**Exercise description**
Pictures are to be left out; every line from the one with "MAX, 2022-01-02: 71.1 -> none" through the end of the data must be transcribed exactly.

**Data for processing**

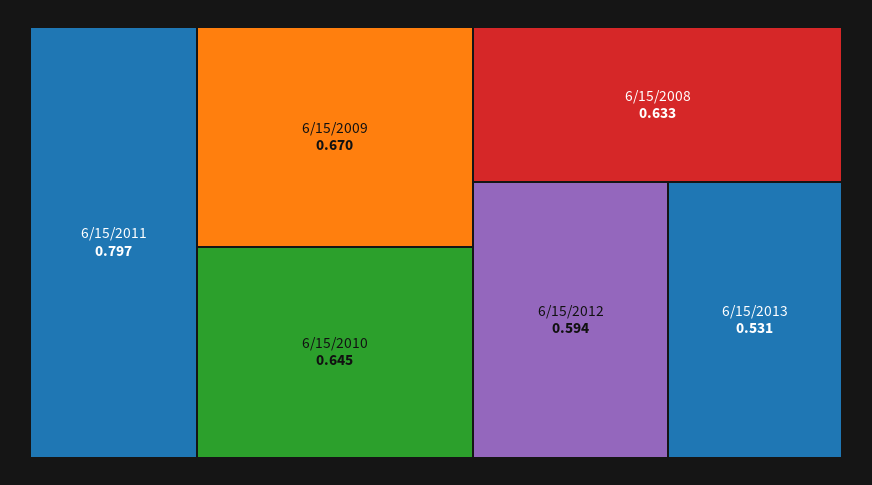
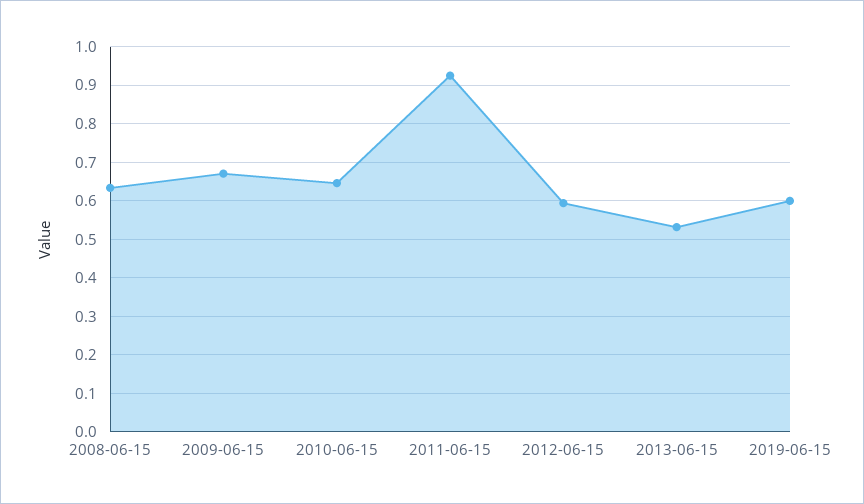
6/15/2011: 0.797 -> 0.92
2019-06-15: none -> 0.6

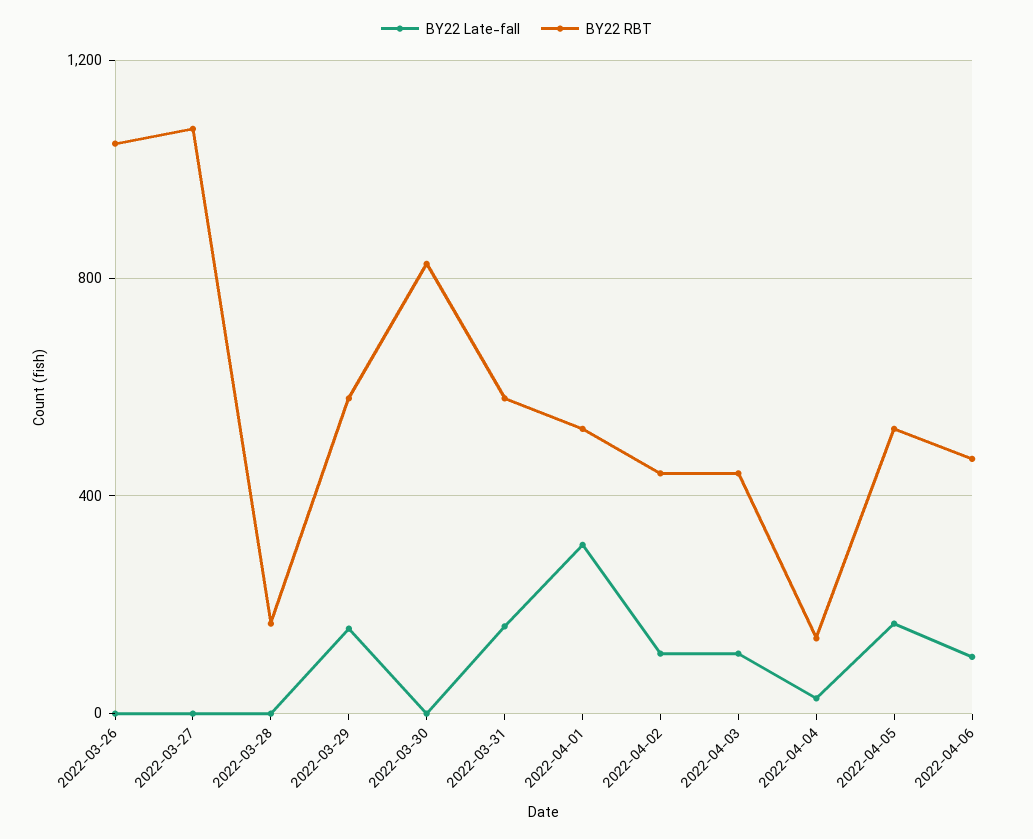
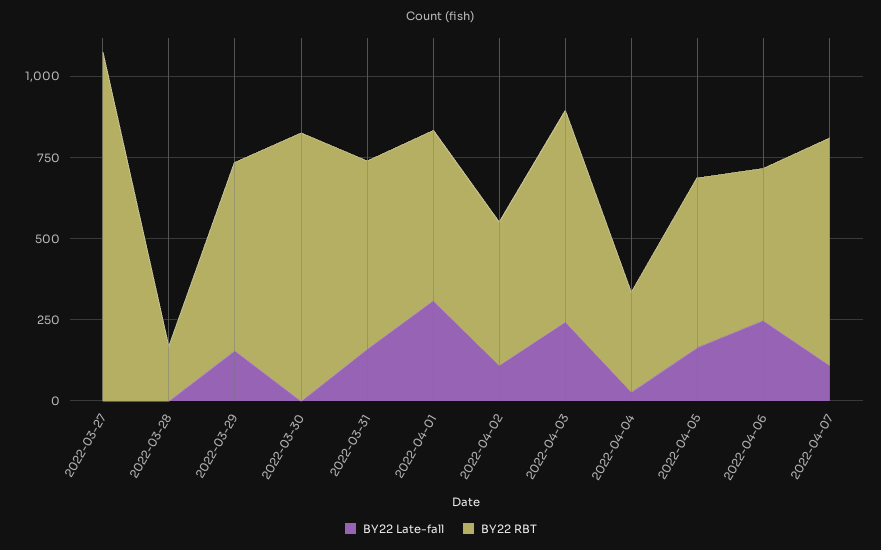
BY22 Late-fall, 2022-03-26: 0 -> none
BY22 RBT, 2022-03-26: 1050 -> none
BY22 Late-fall, 2022-04-03: 100 -> 250
BY22 RBT, 2022-04-03: 450 -> 650
BY22 RBT, 2022-04-04: 150 -> 300
BY22 Late-fall, 2022-04-06: 100 -> 250
BY22 Late-fall, 2022-04-07: none -> 100
BY22 RBT, 2022-04-07: none -> 700

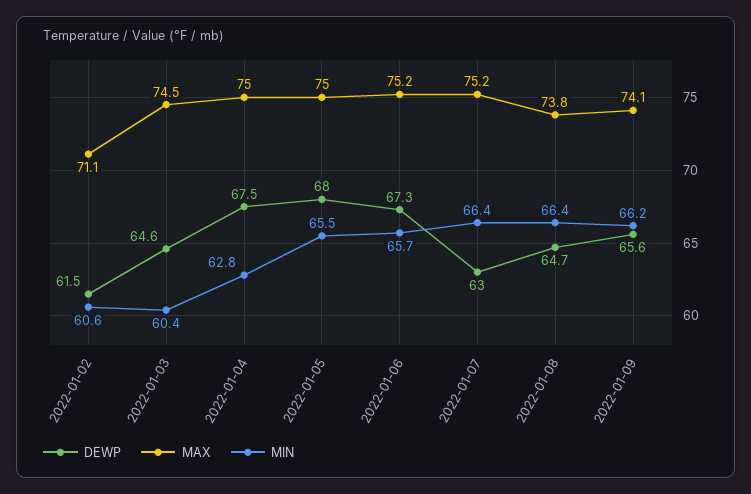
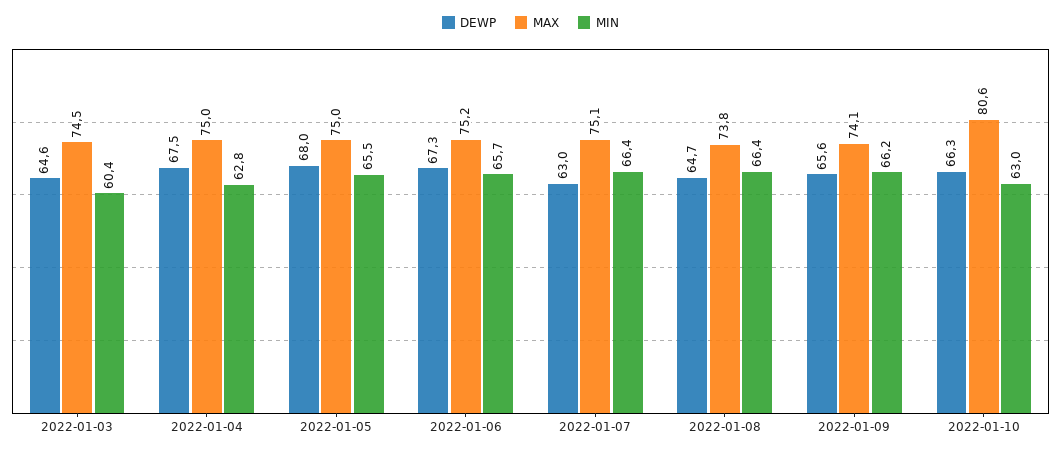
DEWP, 2022-01-02: 61.5 -> none
MAX, 2022-01-02: 71.1 -> none
MIN, 2022-01-02: 60.6 -> none
MAX, 2022-01-07: 75.2 -> 75.1
DEWP, 2022-01-10: none -> 66.3
MAX, 2022-01-10: none -> 80.6
MIN, 2022-01-10: none -> 63

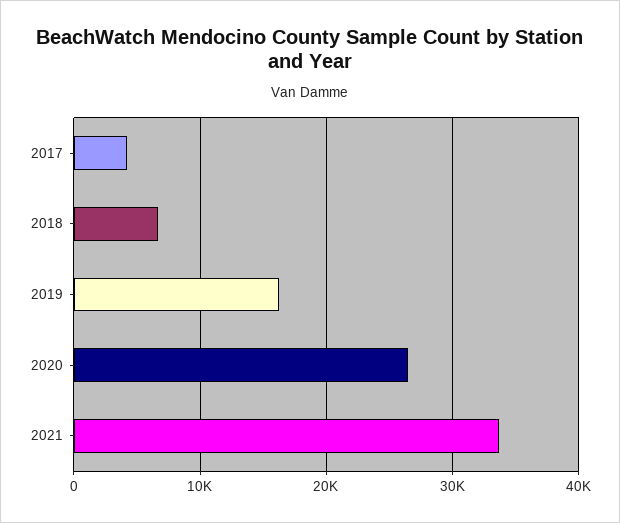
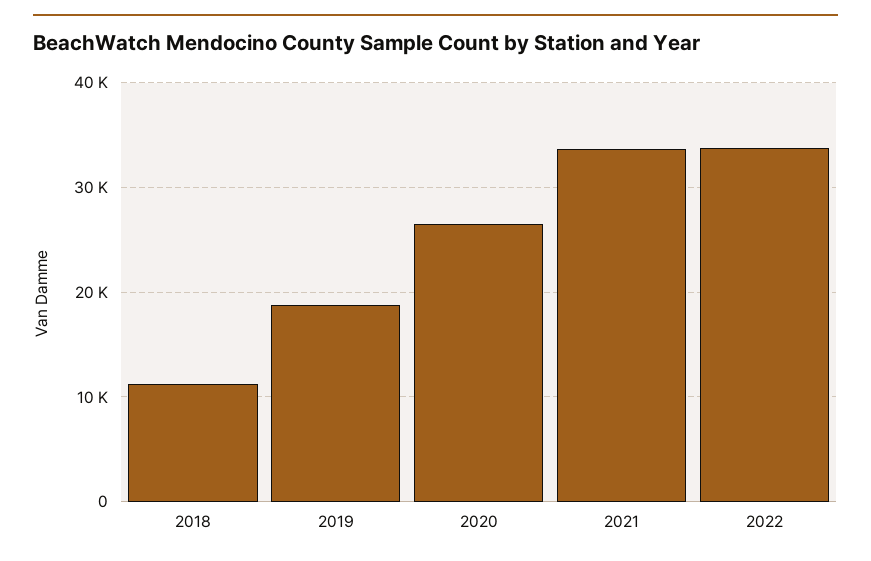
2017: 4000 -> none
2018: 7000 -> 11000
2019: 16000 -> 19000
2022: none -> 34000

**Solution below**
MAX, 2022-01-02: 71.1 -> none
MIN, 2022-01-02: 60.6 -> none
MAX, 2022-01-07: 75.2 -> 75.1
DEWP, 2022-01-10: none -> 66.3
MAX, 2022-01-10: none -> 80.6
MIN, 2022-01-10: none -> 63

2017: 4000 -> none
2018: 7000 -> 11000
2019: 16000 -> 19000
2022: none -> 34000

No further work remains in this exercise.